# PROBLEM STATEMENT
What you return should be each line of the data containing the string "images".

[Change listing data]

========

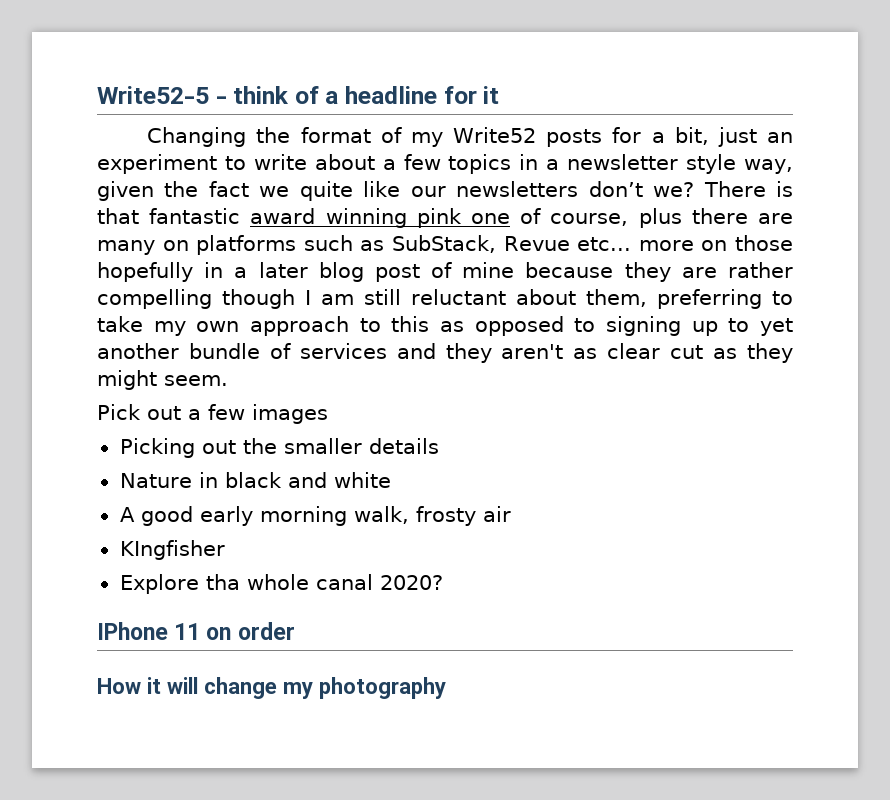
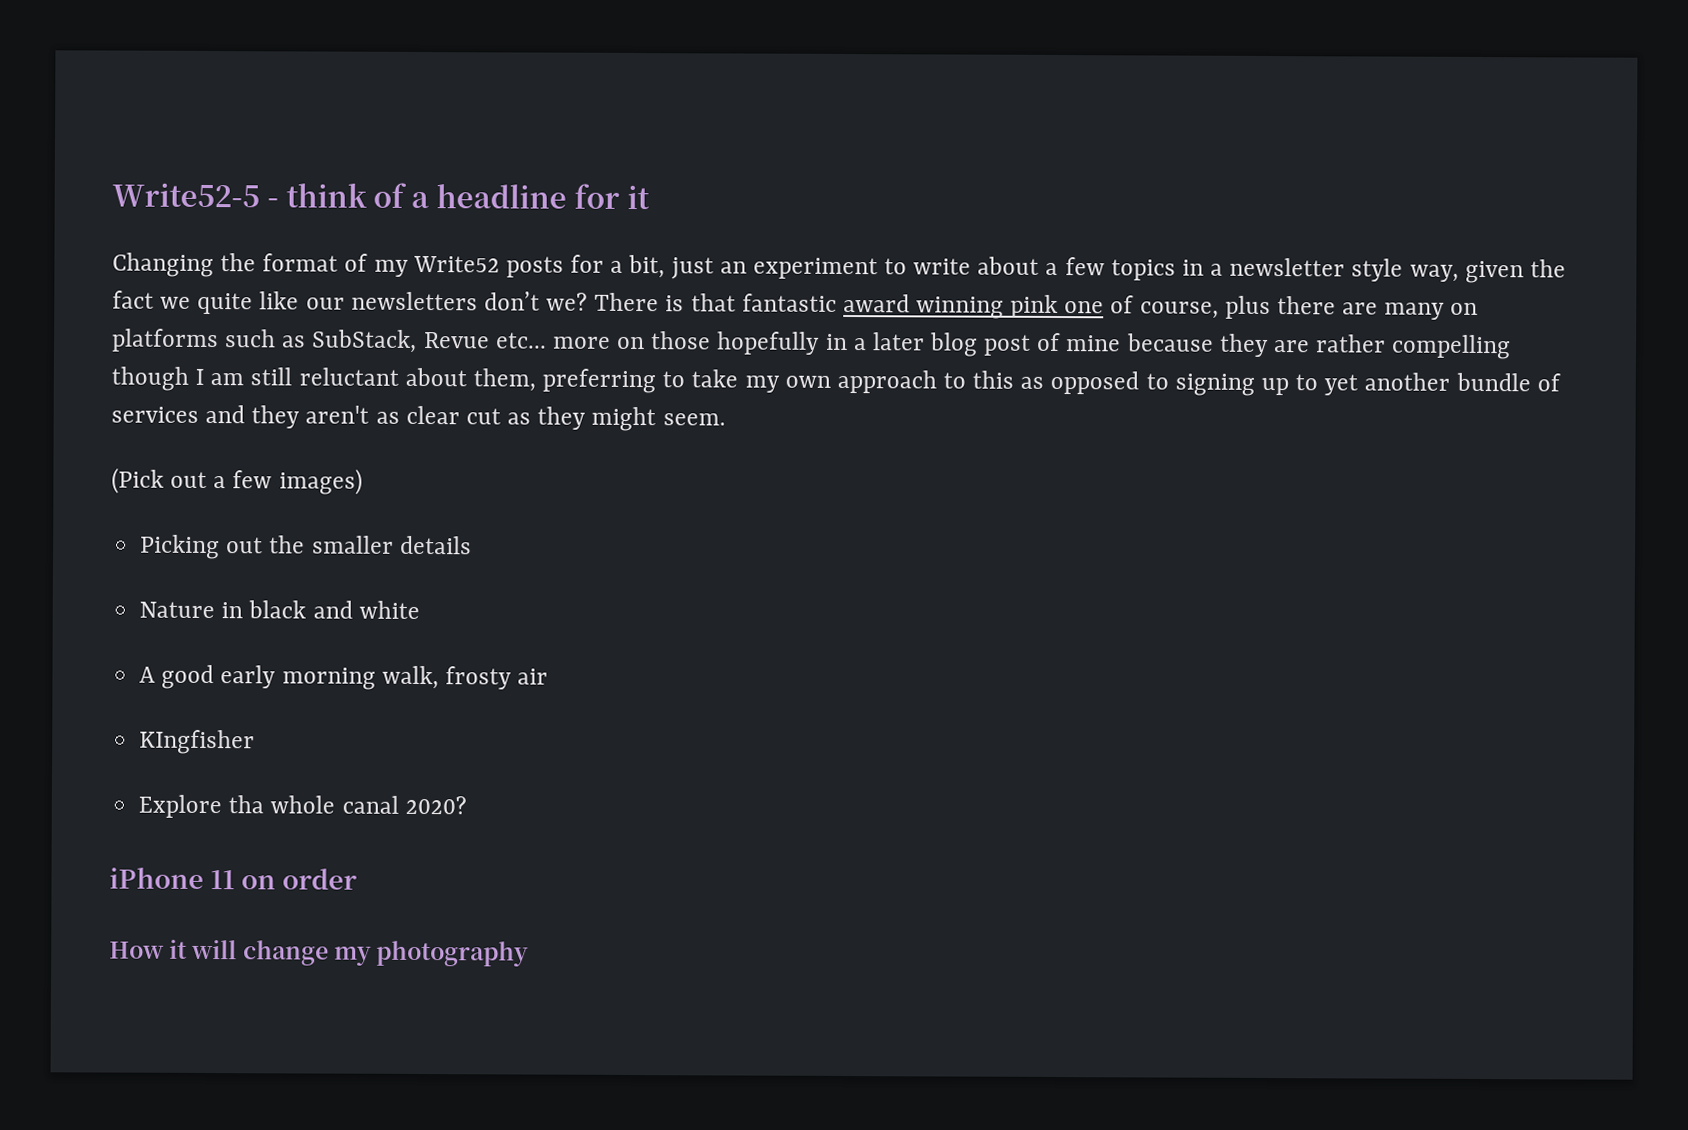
[97,404,141,420] Pick -> [111,467,164,494] (Pick
[252,404,328,424] images -> [278,468,363,495] images)
[97,622,168,640] IPhone -> [109,867,204,889] iPhone

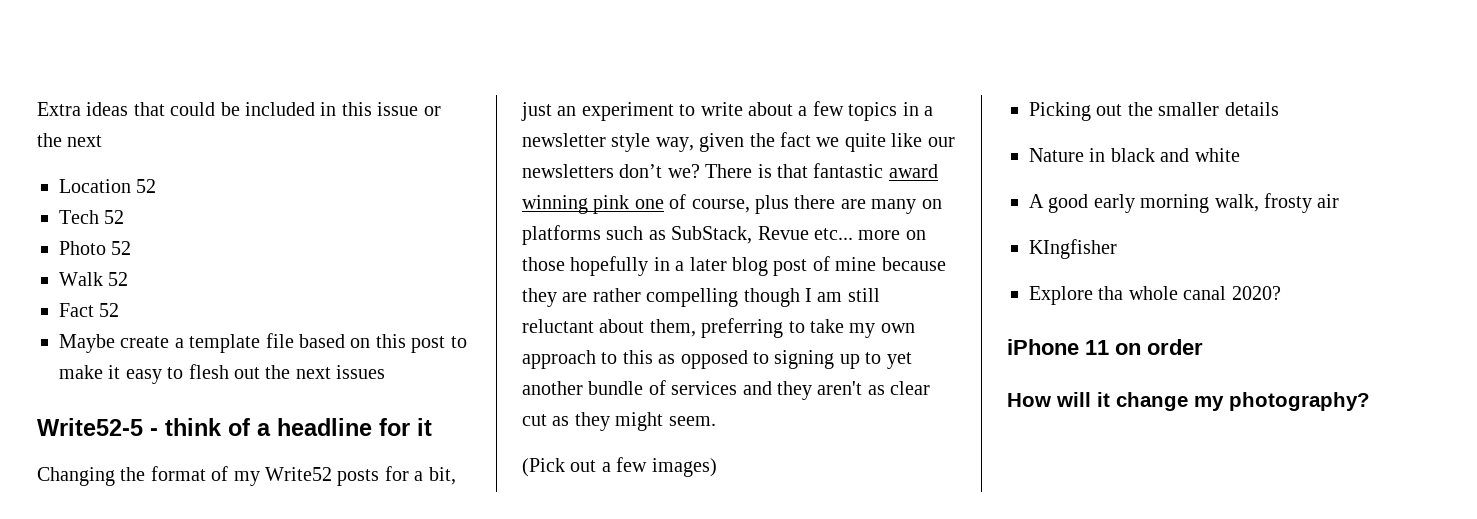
(112, 195) none -> [37,102,441,116] [37,133,103,147] [59,179,157,193] [59,210,125,224] [59,241,132,255] [59,272,129,286] [59,303,120,317] [59,333,467,353] [59,364,386,384] Extra ideas that could be included in this issue or the next // Location 52 // Tech 52 // Photo 52 // Walk 52 // Fact 52 // Maybe create a template file based on this post to make it easy to flesh out the next issues //
[169,939,238,960] it will -> [1056,392,1110,407] will it
[376,940,530,967] photography -> [1229,392,1370,411] photography?

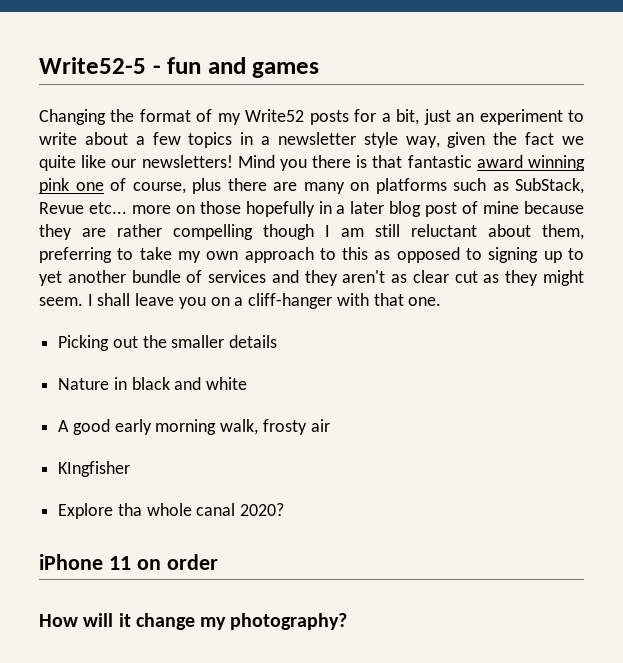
[37,102,441,116] [37,133,103,147] [59,179,157,193] [59,210,125,224] [59,241,132,255] [59,272,129,286] [59,303,120,317] [59,333,467,353] [59,364,386,384] [37,418,432,436] Extra ideas that could be included in this issue or the next // Location 52 // Tech 52 // Photo 52 // Walk 52 // Fact 52 // Maybe create a template file based on this post to make it easy to flesh out the next issues // Write52-5 - think of a headline for it -> [39,57,320,78] Write52-5 - fun and games
[522,164,753,178] newsletters don’t we? There -> [141,155,352,171] newsletters! Mind you there
[522,457,717,477] // (Pick out a few images) -> [87,293,442,309] I shall leave you on a cliff-hanger with that one.

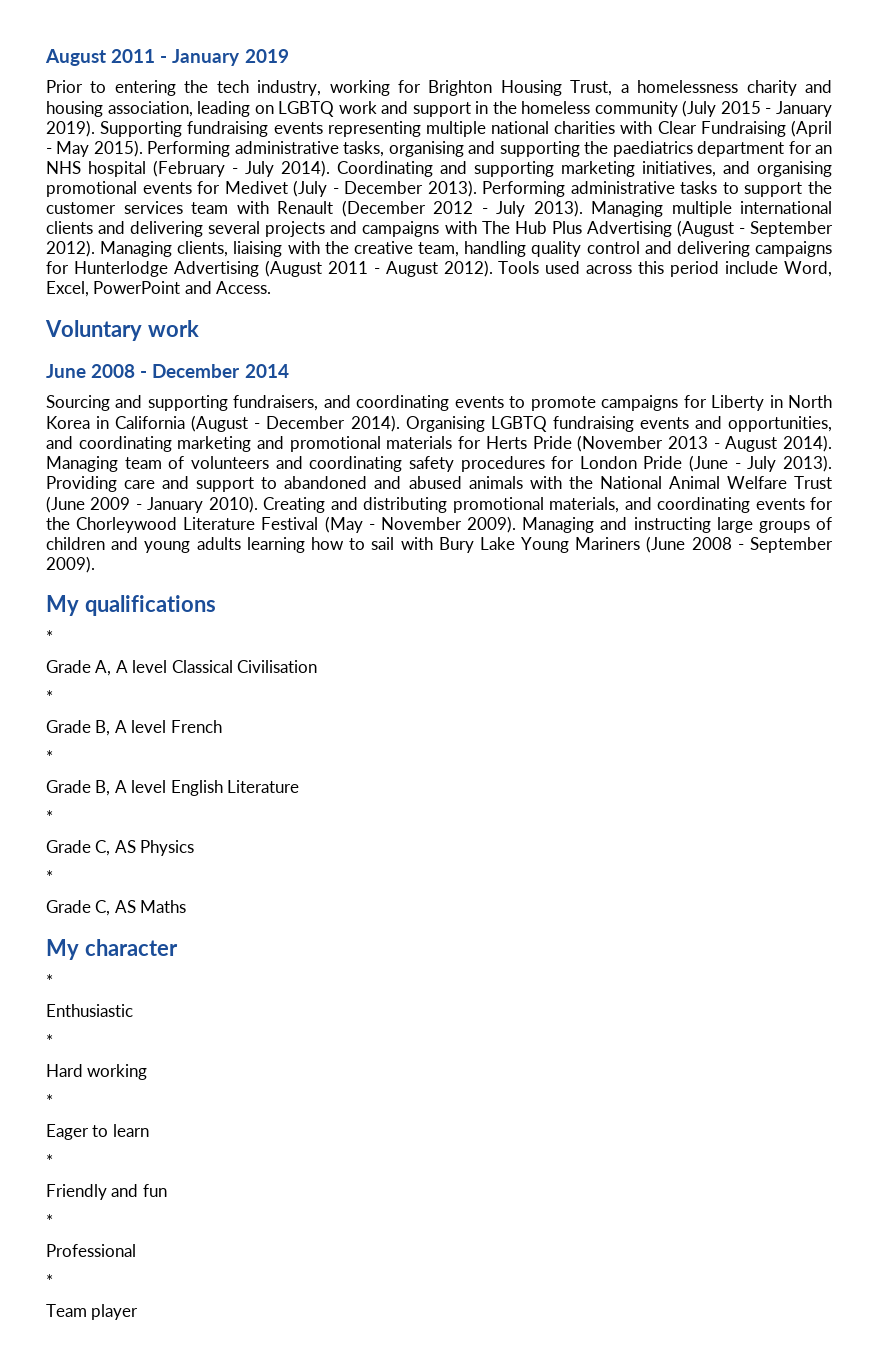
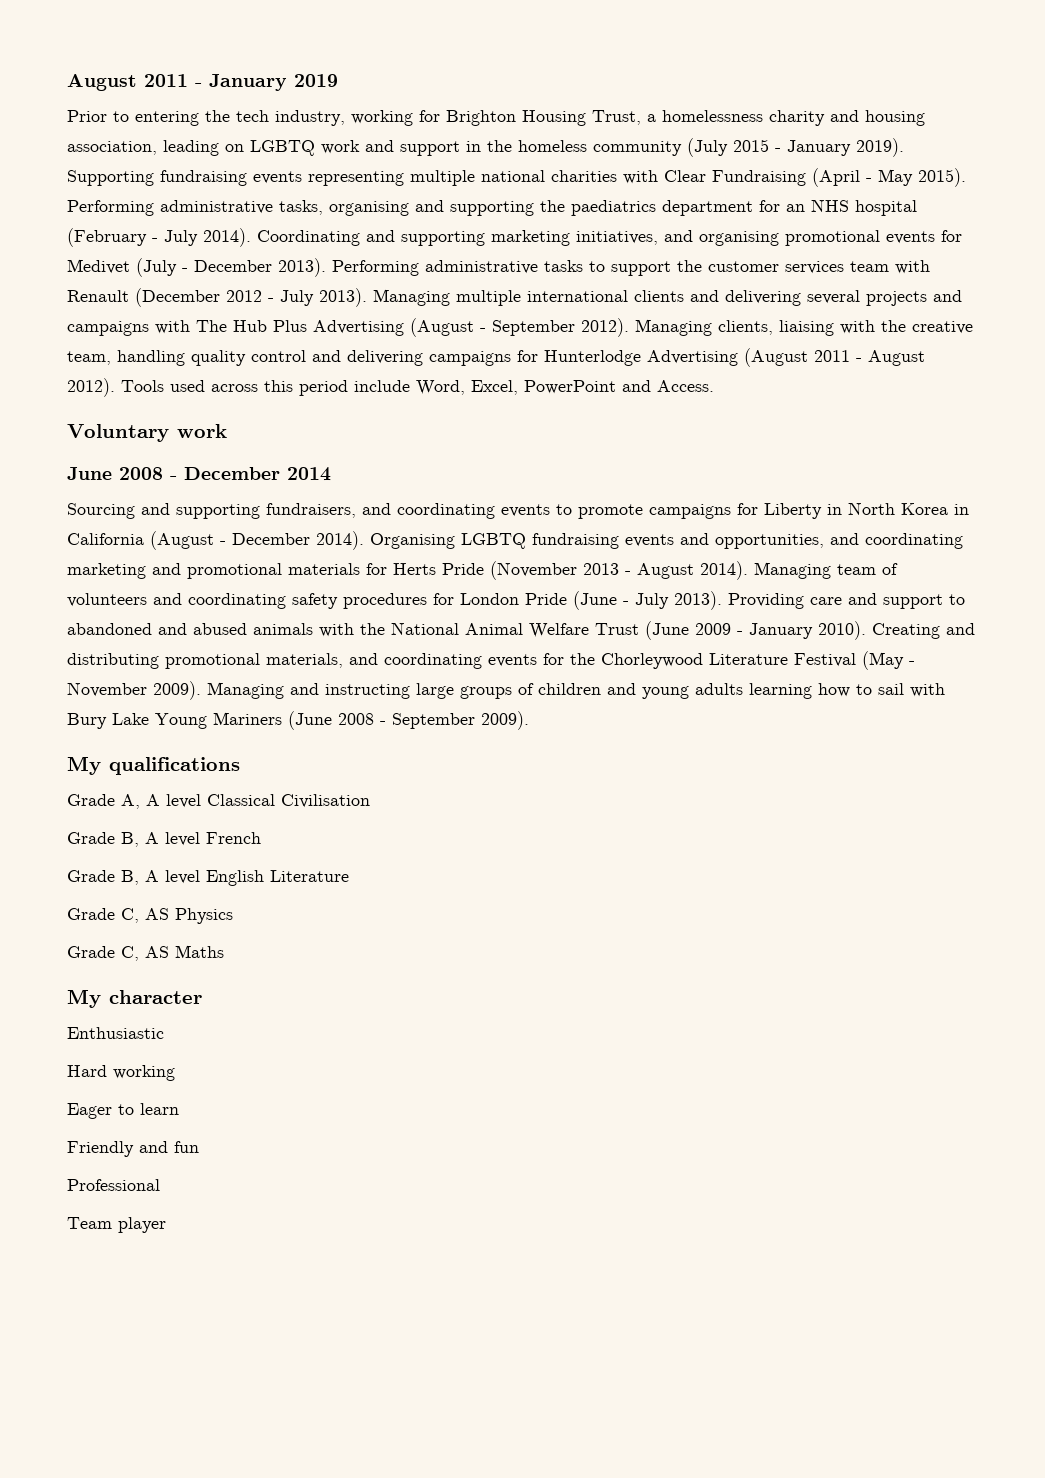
[46,630,53,643] // * -> (240, 766) none
[46,690,53,703] // * -> (370, 801) none
[46,750,53,763] // * -> (261, 838) none
[46,810,53,823] // * -> (349, 876) none
[46,870,53,883] // * -> (233, 916) none
[46,974,53,987] // * -> (202, 997) none
[46,1034,53,1047] // * -> (164, 1033) none
[46,1094,53,1107] // * -> (175, 1073) none
[46,1154,53,1167] // * -> (179, 1109) none
[46,1214,53,1227] // * -> (199, 1147) none
[46,1274,53,1287] // * -> (160, 1185) none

========

# OUTPUT OF THE EXERCISE
[252,404,328,424] images -> [278,468,363,495] images)
[522,457,717,477] // (Pick out a few images) -> [87,293,442,309] I shall leave you on a cliff-hanger with that one.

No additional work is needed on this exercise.